The initial DSLF liaison statements (May, 2007), sent to both the
IETF and the IEEE, request a solution to subscriber authentication
without specifying a particular solution technology. The
requirements in "Subscriber Authentication in DSL Networks" don't
mention the use of any specific IETF or IEEE protocols:
Subscriber Authentication in DSL Networks
https://datatracker.ietf.org/documents/LIAISON/file457.doc
DSL Forum Liaison to IETF Internet Area about WT146
https://datatracker.ietf.org/documents/LIAISON/file458.doc
The more recent DSLF liaison statement (August, 2007), sent to the
IETF, is more specific, asking the IETF to adopt a document merging
the mechanisms in draft-pruss-dhcp-auth-dsl-01.txt or draft-zhao-dhc-
user-authentication-02 as a work item; note the title explicitly
calls out DHCP:
DSL Subscriber Authentication using DHCP
https://datatracker.ietf.org/documents/LIAISON/file490.doc
Therefore, it seems that now the DSLF is looking for a DHCP-based
solution, based on the as yet unpublished document derived from the
two I-Ds cited above.
- Ralph
On Oct 19, 2007, at Oct 19, 2007,4:31 AM, Alper Yegin wrote:
Ric,
We are not saying DSLF MUST use PANA. But if DSLF is coming to IETF
with the
requirements it did and seeking a L3-based access authentication
protocol,
IETF has designed PANA exactly for that.
If DSLF is satisfied with a 802.1X extension and IEEE is delivering
that, so
be it.

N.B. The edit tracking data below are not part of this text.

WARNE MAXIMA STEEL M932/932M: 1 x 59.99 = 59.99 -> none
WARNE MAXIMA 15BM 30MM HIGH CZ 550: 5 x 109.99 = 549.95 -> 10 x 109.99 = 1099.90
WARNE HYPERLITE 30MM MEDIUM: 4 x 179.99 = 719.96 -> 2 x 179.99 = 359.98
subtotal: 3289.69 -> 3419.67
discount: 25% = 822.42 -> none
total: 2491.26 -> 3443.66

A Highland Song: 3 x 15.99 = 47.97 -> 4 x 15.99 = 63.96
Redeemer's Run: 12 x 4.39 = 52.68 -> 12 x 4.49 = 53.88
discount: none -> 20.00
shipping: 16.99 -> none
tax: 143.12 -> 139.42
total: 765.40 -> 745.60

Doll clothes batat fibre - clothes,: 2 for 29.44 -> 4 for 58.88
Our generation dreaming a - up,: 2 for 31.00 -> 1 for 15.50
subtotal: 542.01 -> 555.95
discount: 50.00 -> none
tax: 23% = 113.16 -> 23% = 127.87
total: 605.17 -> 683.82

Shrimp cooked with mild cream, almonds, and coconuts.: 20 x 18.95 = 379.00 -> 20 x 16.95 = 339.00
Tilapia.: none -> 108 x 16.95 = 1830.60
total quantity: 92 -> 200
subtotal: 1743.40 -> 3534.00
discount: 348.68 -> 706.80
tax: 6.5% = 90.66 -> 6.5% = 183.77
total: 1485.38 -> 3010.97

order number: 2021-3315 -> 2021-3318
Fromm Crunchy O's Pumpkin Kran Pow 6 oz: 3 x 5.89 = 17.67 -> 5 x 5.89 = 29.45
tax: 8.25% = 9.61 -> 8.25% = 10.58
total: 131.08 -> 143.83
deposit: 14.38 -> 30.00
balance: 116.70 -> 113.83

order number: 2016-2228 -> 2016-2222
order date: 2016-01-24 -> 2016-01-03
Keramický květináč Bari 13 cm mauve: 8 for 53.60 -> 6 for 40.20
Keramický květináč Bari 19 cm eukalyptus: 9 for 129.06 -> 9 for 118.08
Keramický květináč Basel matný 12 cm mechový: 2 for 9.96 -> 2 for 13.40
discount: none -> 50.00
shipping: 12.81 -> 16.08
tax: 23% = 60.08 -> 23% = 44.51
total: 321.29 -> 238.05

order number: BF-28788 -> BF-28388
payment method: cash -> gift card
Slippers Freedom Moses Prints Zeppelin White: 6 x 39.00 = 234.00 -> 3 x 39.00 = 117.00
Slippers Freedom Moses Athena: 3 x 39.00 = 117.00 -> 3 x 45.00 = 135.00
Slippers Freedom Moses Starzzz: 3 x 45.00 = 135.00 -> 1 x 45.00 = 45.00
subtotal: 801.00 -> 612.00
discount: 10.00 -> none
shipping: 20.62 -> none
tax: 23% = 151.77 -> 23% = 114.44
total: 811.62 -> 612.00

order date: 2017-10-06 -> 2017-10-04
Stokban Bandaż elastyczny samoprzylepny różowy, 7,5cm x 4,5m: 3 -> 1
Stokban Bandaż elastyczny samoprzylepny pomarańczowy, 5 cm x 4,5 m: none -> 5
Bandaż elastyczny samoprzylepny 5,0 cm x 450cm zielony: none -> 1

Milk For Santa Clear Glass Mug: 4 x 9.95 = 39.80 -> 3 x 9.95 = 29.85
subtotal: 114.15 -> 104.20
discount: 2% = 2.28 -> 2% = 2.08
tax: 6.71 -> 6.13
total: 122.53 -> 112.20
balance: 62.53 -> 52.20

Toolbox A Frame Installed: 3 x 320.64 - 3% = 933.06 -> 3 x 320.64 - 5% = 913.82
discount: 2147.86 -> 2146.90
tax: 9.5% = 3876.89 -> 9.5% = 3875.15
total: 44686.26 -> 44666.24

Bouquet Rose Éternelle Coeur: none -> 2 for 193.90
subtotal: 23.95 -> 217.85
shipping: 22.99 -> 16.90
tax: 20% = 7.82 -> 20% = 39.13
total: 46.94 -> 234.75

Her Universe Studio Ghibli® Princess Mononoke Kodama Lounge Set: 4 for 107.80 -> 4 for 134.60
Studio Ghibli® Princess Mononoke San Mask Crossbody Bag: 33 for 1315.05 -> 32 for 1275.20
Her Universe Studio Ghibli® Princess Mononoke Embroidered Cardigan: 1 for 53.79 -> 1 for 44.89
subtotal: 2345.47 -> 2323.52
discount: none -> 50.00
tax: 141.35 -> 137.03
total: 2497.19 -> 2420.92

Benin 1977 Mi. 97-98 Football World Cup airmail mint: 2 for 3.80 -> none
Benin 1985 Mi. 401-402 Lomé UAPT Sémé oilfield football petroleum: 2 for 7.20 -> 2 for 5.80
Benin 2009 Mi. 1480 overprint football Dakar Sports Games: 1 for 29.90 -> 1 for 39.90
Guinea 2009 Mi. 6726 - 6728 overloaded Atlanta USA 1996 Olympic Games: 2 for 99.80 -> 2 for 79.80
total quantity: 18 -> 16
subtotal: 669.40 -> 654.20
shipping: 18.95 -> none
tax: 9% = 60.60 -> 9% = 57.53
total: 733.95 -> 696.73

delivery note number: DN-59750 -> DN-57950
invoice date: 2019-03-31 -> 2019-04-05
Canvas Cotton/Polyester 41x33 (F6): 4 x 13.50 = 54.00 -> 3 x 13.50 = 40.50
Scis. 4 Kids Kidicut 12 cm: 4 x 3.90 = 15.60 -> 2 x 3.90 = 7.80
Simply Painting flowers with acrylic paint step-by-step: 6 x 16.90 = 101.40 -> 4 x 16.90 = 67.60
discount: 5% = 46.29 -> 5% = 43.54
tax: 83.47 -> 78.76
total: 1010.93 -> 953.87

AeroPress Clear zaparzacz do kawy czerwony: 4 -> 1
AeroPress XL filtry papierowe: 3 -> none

There is nothing wrong with that.
There does not appear to be a strong justification to hack DHCP the
way you
are proposing. Many people spoke against that already.
Based on a cost/benefit analysis, doing that to DHCP may be
justified for a
DSL product line group, I'd understand. But not for the IETF, imo.
Alper
-----Original Message-----
From: Richard Pruss [mailto:[EMAIL PROTECTED]
Sent: Friday, October 19, 2007 6:01 AM
To: Yoshihiro Ohba
Cc: Internet Area
Subject: Re: [Int-area] DCHP-based authentication for DSL?
Yoshihiro Ohba wrote, around 19/10/07 11:39 AM:
Option 82 makes no difference if option 82 is also
inserted in PANA message. DHCP state transisions (excluding
those for
EAP state transitions) before completion of authentication
makes no
diffirence. The only difference would be DHCP state transitions
after
successful authentication in PANA, but I don't really think this
is a
big deal that can justify significant change to DHCP.
You still arguing PANA? The difference is that DHCP snooping and
Option
82 insertion is implemented.
Running code, get it? DHCP snooping and Option 82 insertion is
implemented and deployed worldwide, working for millions of
subscribers...
If the DSLForum is going to try recommend the huge cost to do
something
that changes every device in the Ethernet layer I suspect they
probably
will take something from IEEE,
that fixes MAC security and takes something like 802.1x but that
traverses client side and provider switches. Not PANA.
DHCP Authentication is a small change to the existing deployment
that
has Port as credentials for Option 82 and simply adds the
ability to
have client supplied credentials but
otherwise uses the same architecture that is deployed today for
Option
82 driven Ethernet DSLAMs and the upstream terminating BRASes.